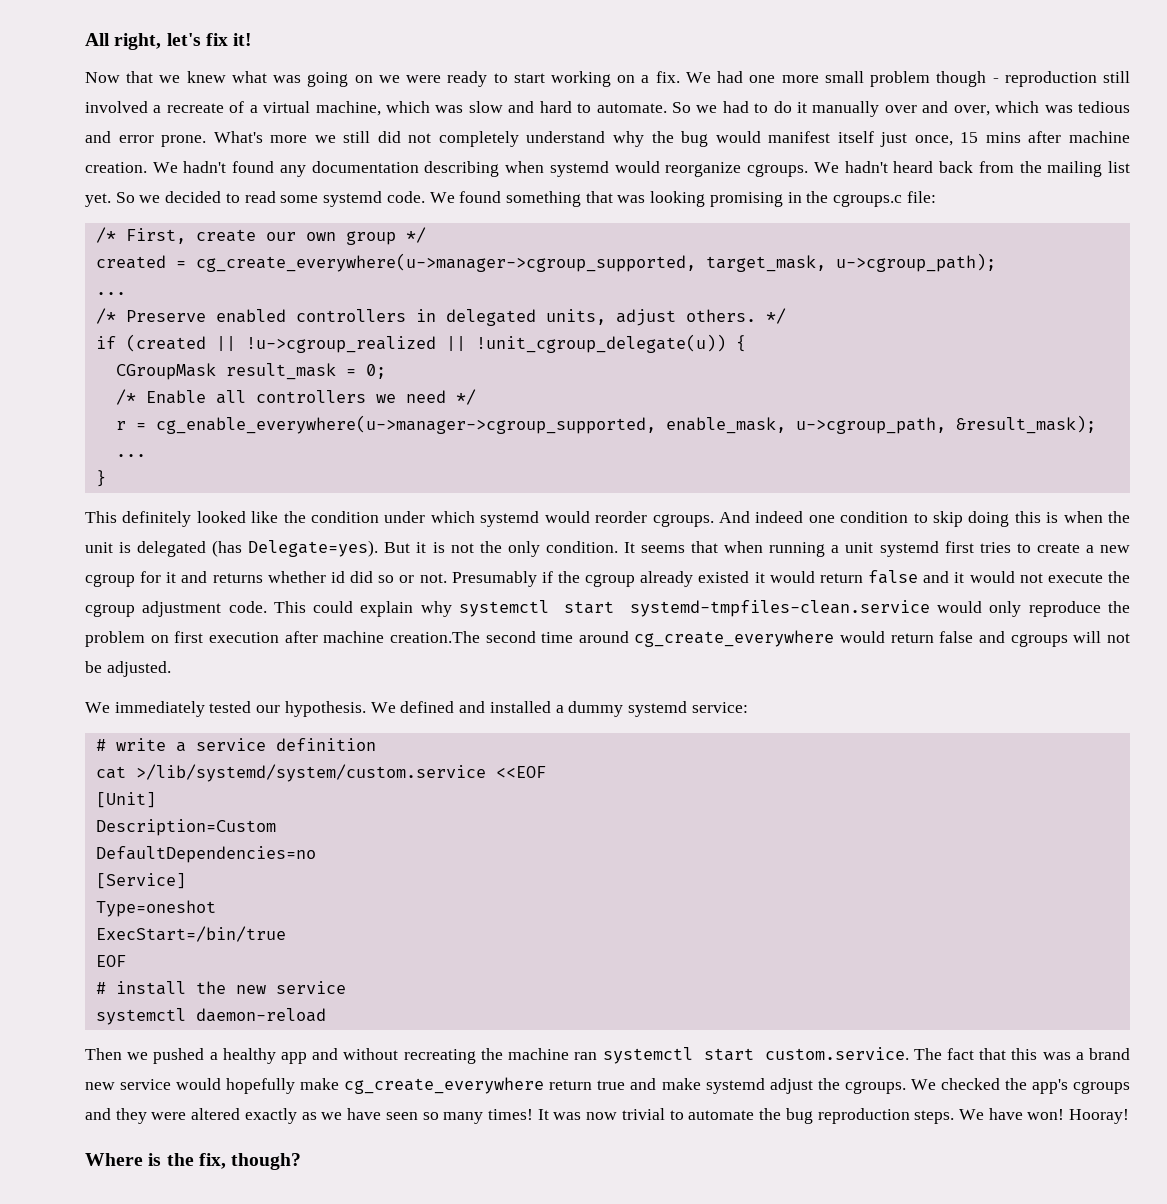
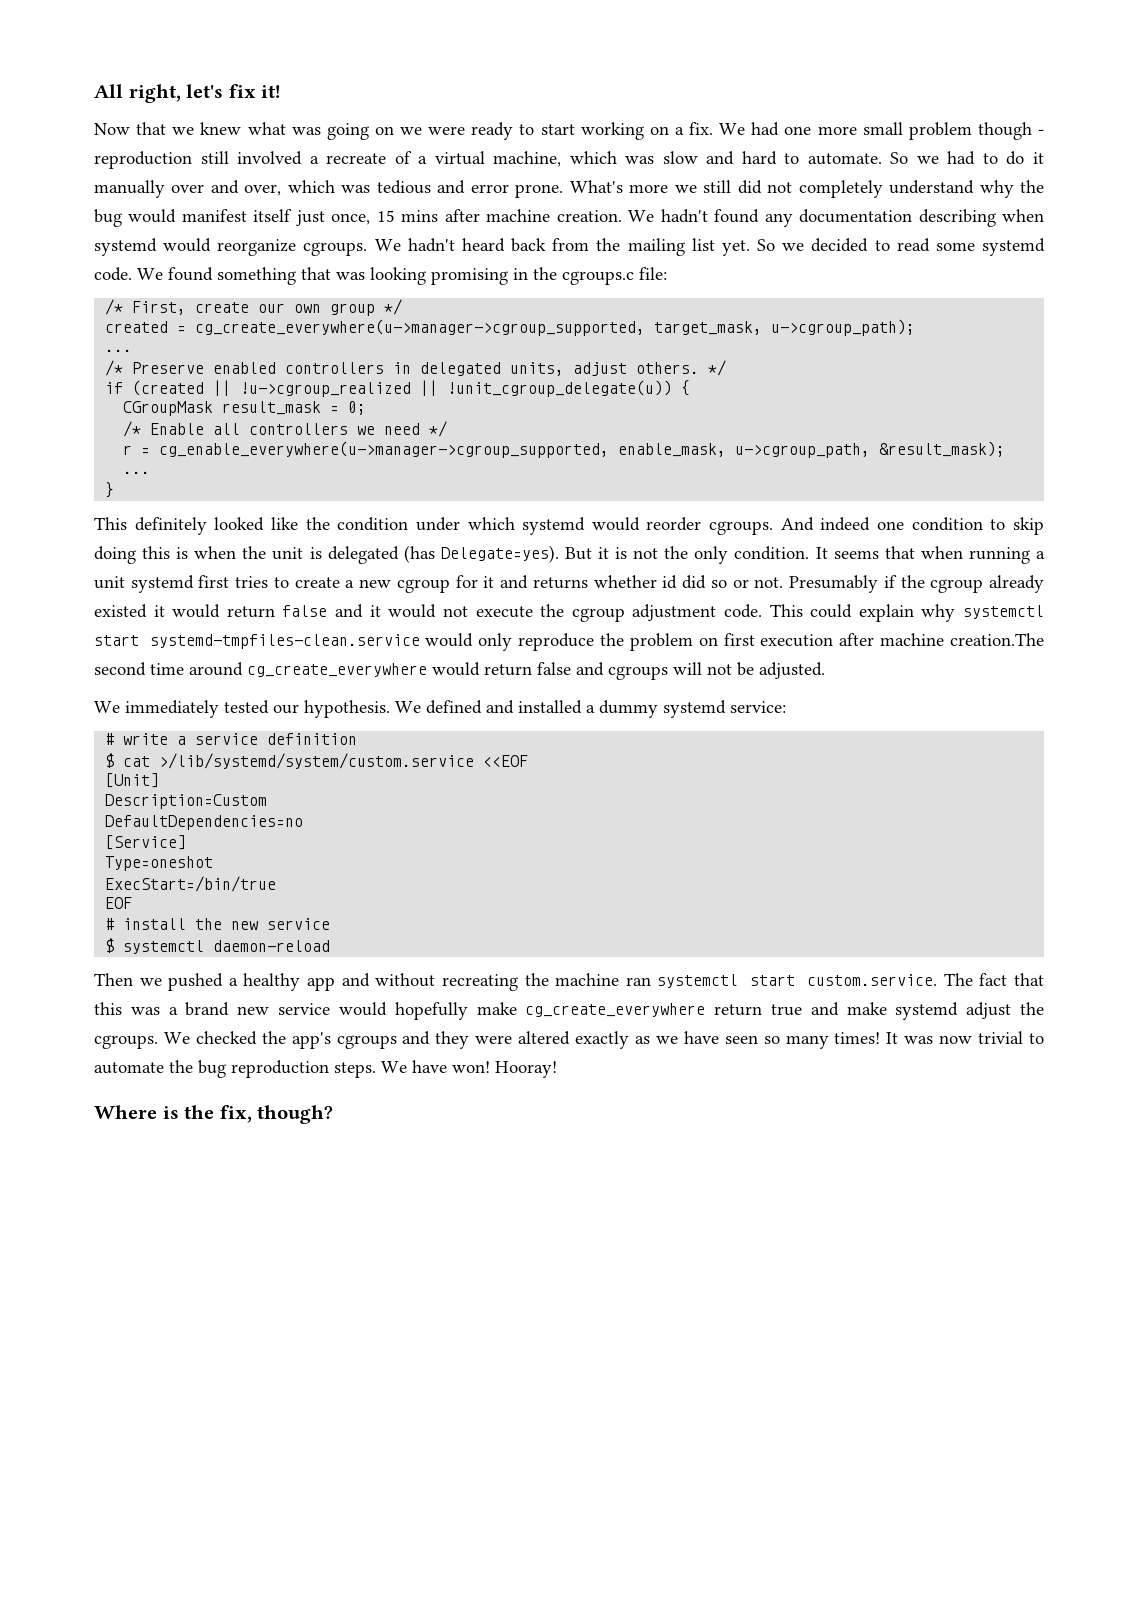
(376, 744) none -> [105,753,115,768] $
(346, 987) none -> [105,938,115,953] $

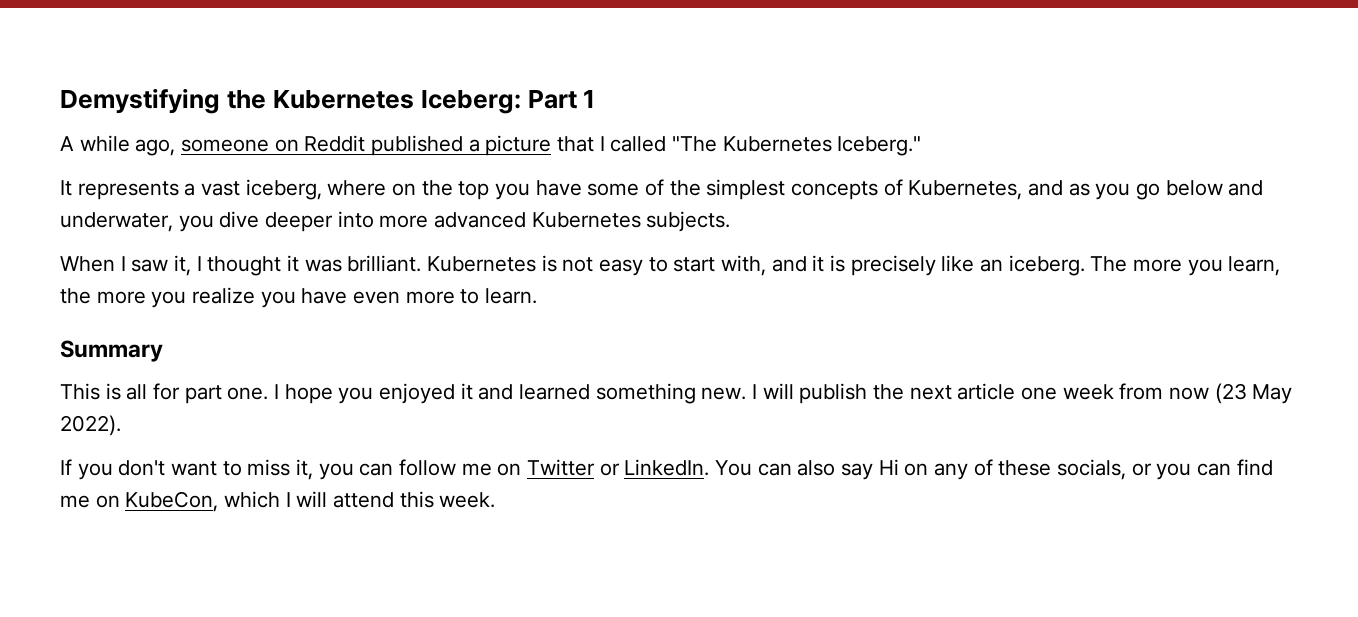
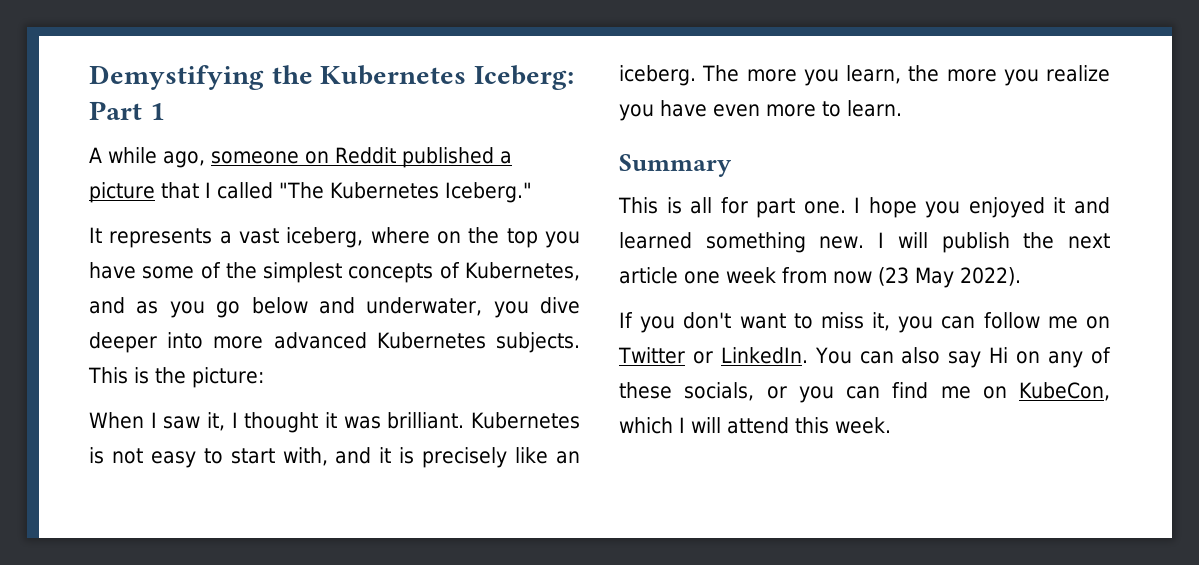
(731, 221) none -> [88,367,264,388] This is the picture:

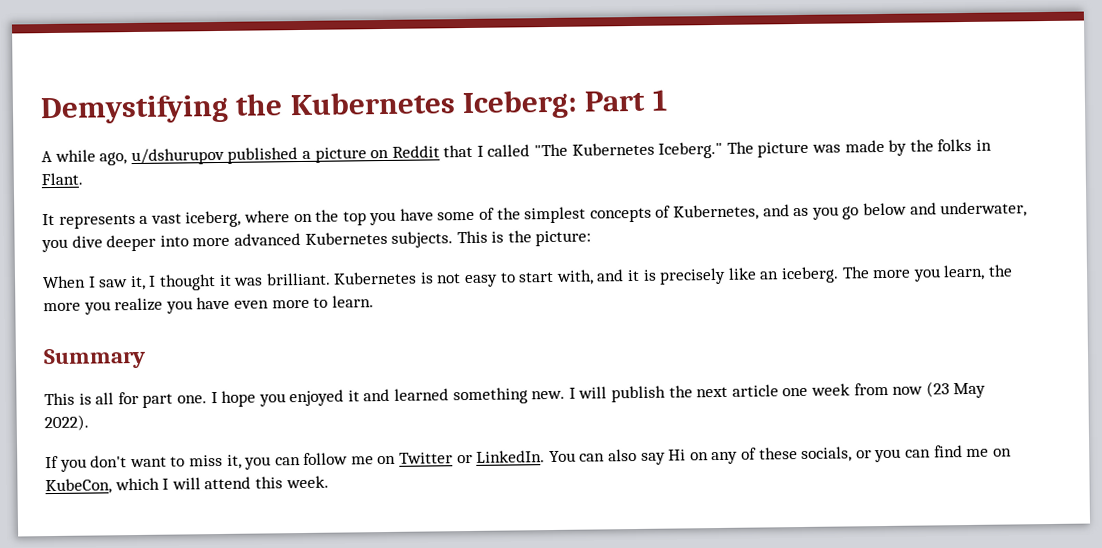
[211,147,396,164] someone on Reddit -> [130,147,225,166] u/dshurupov
(155, 192) none -> [370,145,440,159] on Reddit
(532, 192) none -> [726,138,992,158] [41,172,83,186] The picture was made by the folks in Flant.

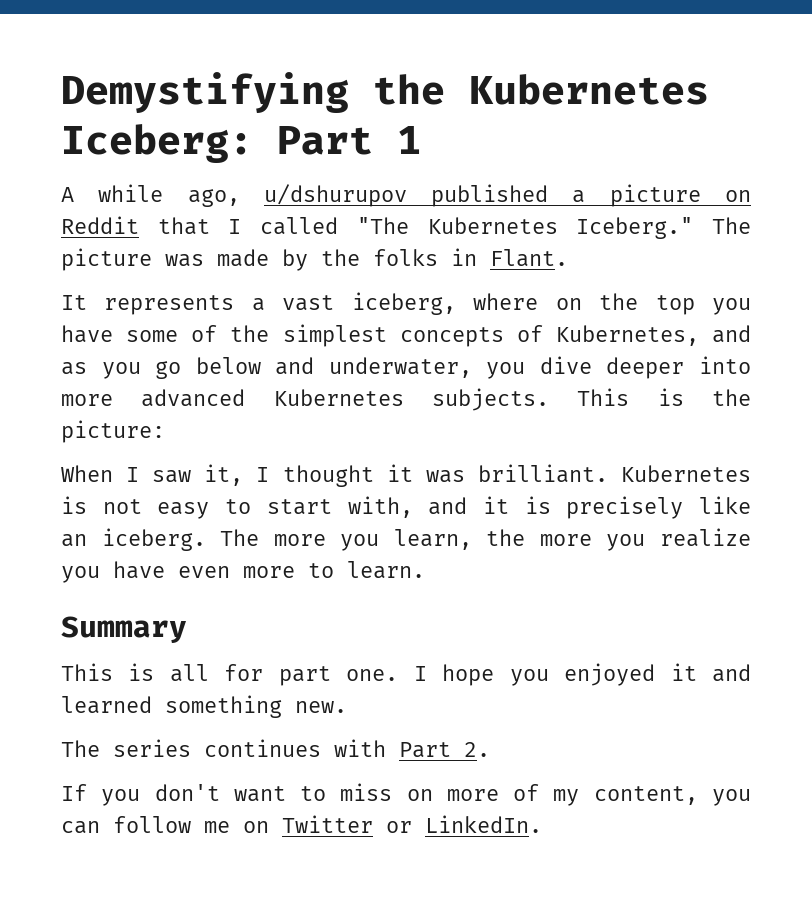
[568,381,987,403] [44,414,89,432] I will publish the next article one week from now (23 May 2022). -> [61,739,490,758] // The series continues with Part 2.
[226,454,242,469] it, -> [406,784,698,806] on more of my content,
[548,445,1012,465] [45,475,329,495] You can also say Hi on any of these socials, or you can find me on KubeCon, which I will attend this week. -> (542, 824) none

_____

▸ **What is being asked**: Scan the records above for the lines holding "[211,147,396,164] someone on" and "(532, 192) none". Transcribe those two and every line between them word for word, and no others.

▸ **Response to this task**:
[211,147,396,164] someone on Reddit -> [130,147,225,166] u/dshurupov
(155, 192) none -> [370,145,440,159] on Reddit
(532, 192) none -> [726,138,992,158] [41,172,83,186] The picture was made by the folks in Flant.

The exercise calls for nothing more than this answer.